Copy each line of the data beneath in which the word "radius" appears.

Data to process START

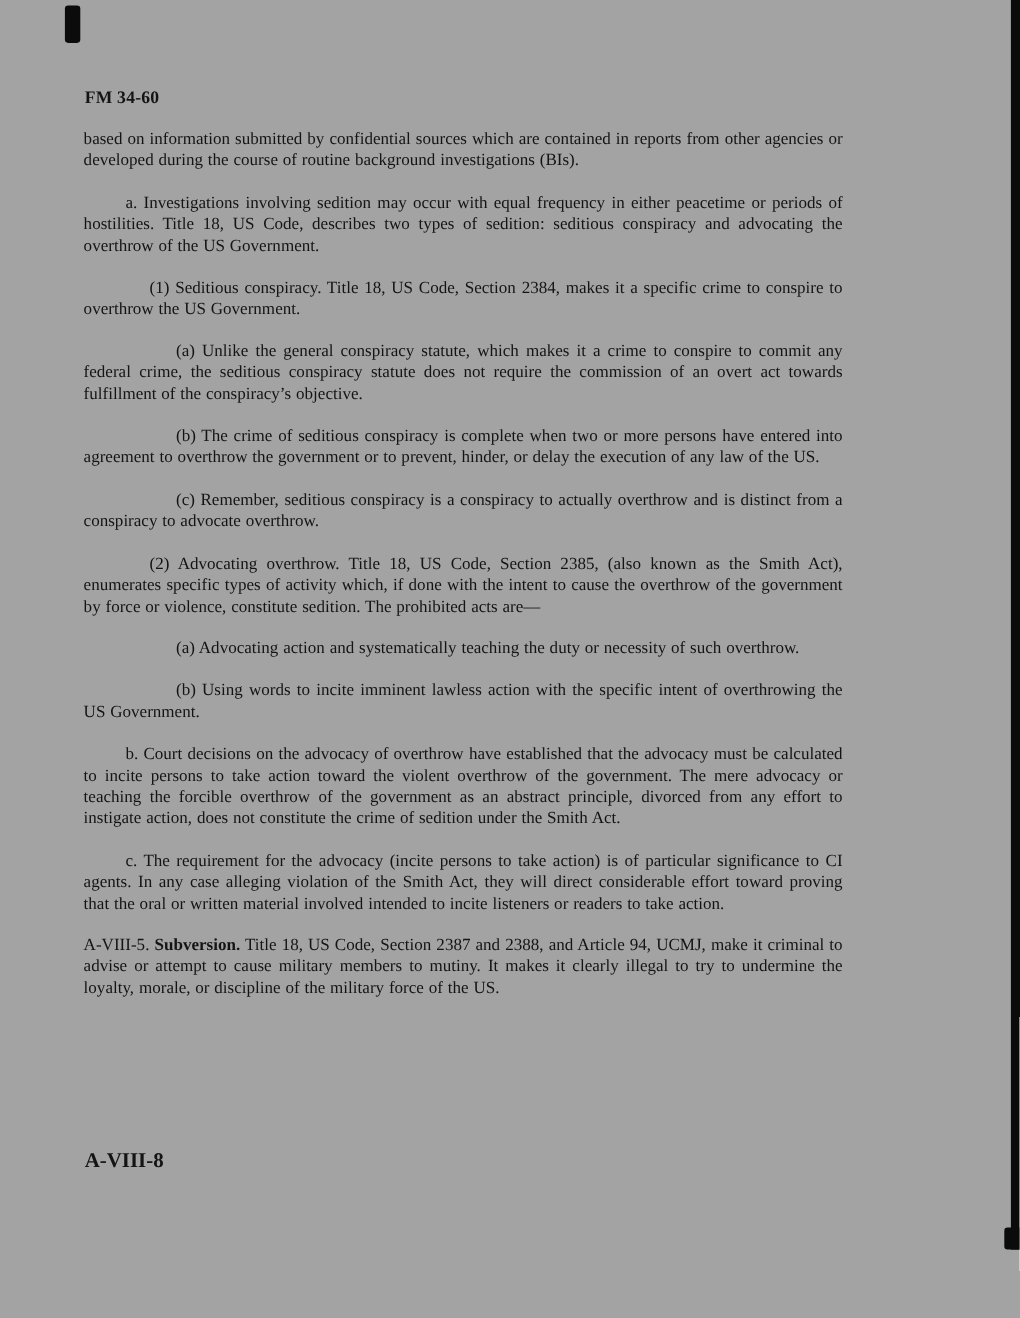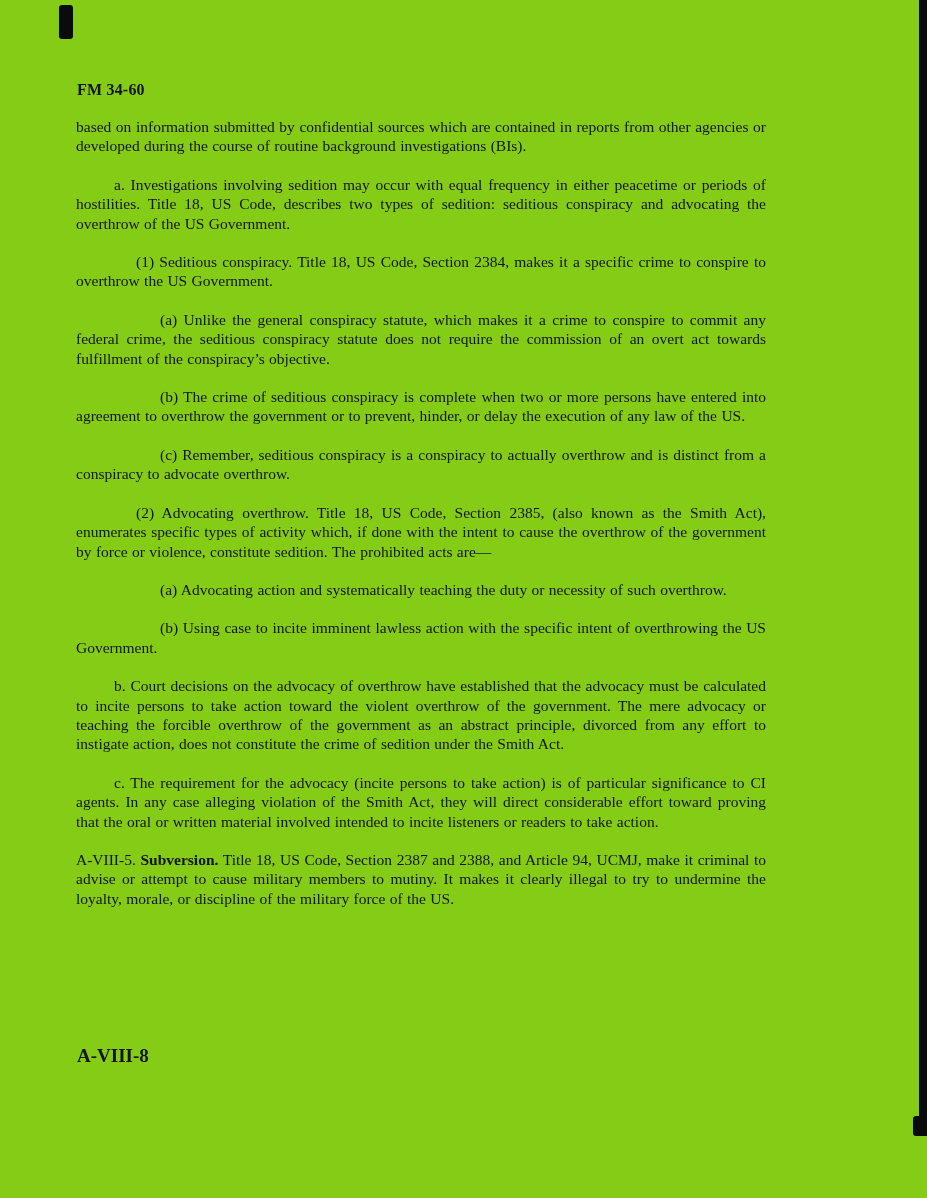--- a/index.html
+++ b/index.html
@@ -4,21 +4,21 @@
 <style>
   html, body {
     margin: 0;
     padding: 0;
     background: #ffffff;
   }
   .page {
     position: relative;
     width: 927px;
     height: 1198px;
-    background: #84cc16;
+    background: #a3a3a3;
     overflow: hidden;
     font-family: "Liberation Serif", "DejaVu Serif", serif;
     color: #141414;
   }
   
   .artifact { position: absolute; background: #0b0b0b; }
   .artifact-topleft { left: 59px; top: 5px; width: 14px; height: 34px; border-radius: 3px; }
   .artifact-right { right: 0; top: 0; width: 8px; height: 1136px; }
   .artifact-right-bump { right: 0; top: 1116px; width: 14px; height: 20px; border-radius: 3px 0 0 3px; }
 
@@ -70,21 +70,21 @@
 
   <main class="doc-body">
     <p class="indent-0">based on information submitted by confidential sources which are contained in reports from other agencies or developed during the course of routine background investigations (BIs).</p>
     <p class="indent-a">a. Investigations involving sedition may occur with equal frequency in either peacetime or periods of hostilities. Title 18, US Code, describes two types of sedition: seditious conspiracy and advocating the overthrow of the US Government.</p>
     <p class="indent-1">(1) Seditious conspiracy. Title 18, US Code, Section 2384, makes it a specific crime to conspire to overthrow the US Government.</p>
     <p class="indent-2">(a) Unlike the general conspiracy statute, which makes it a crime to conspire to commit any federal crime, the seditious conspiracy statute does not require the commission of an overt act towards fulfillment of the conspiracy’s objective.</p>
     <p class="indent-2">(b) The crime of seditious conspiracy is complete when two or more persons have entered into agreement to overthrow the government or to prevent, hinder, or delay the execution of any law of the US.</p>
     <p class="indent-2">(c) Remember, seditious conspiracy is a conspiracy to actually overthrow and is distinct from a conspiracy to advocate overthrow.</p>
     <p class="indent-1">(2) Advocating overthrow. Title 18, US Code, Section 2385, (also known as the Smith Act), enumerates specific types of activity which, if done with the intent to cause the overthrow of the government by force or violence, constitute sedition. The prohibited acts are—</p>
     <p class="indent-2">(a) Advocating action and systematically teaching the duty or necessity of such overthrow.</p>
-    <p class="indent-2">(b) Using case to incite imminent lawless action with the specific intent of overthrowing the US Government.</p>
+    <p class="indent-2">(b) Using words to incite imminent lawless action with the specific intent of overthrowing the US Government.</p>
     <p class="indent-a">b. Court decisions on the advocacy of overthrow have established that the advocacy must be calculated to incite persons to take action toward the violent overthrow of the government. The mere advocacy or teaching the forcible overthrow of the government as an abstract principle, divorced from any effort to instigate action, does not constitute the crime of sedition under the Smith Act.</p>
     <p class="indent-a">c. The requirement for the advocacy (incite persons to take action) is of particular significance to CI agents. In any case alleging violation of the Smith Act, they will direct considerable effort toward proving that the oral or written material involved intended to incite listeners or readers to take action.</p>
     <p class="indent-0"><span>A-VIII-5. </span><strong>Subversion.</strong><span> Title 18, US Code, Section 2387 and 2388, and Article 94, UCMJ, make it criminal to advise or attempt to cause military members to mutiny. It makes it clearly illegal to try to undermine the loyalty, morale, or discipline of the military force of the US.</span></p>
   </main>
 
   <footer class="doc-footer">
     <span>A-VIII-8</span>
   </footer>
 
 </div>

Data to process END

— Solution to the problem —
   .artifact-topleft { left: 59px; top: 5px; width: 14px; height: 34px; border-radius: 3px; }
   .artifact-right-bump { right: 0; top: 1116px; width: 14px; height: 20px; border-radius: 3px 0 0 3px; }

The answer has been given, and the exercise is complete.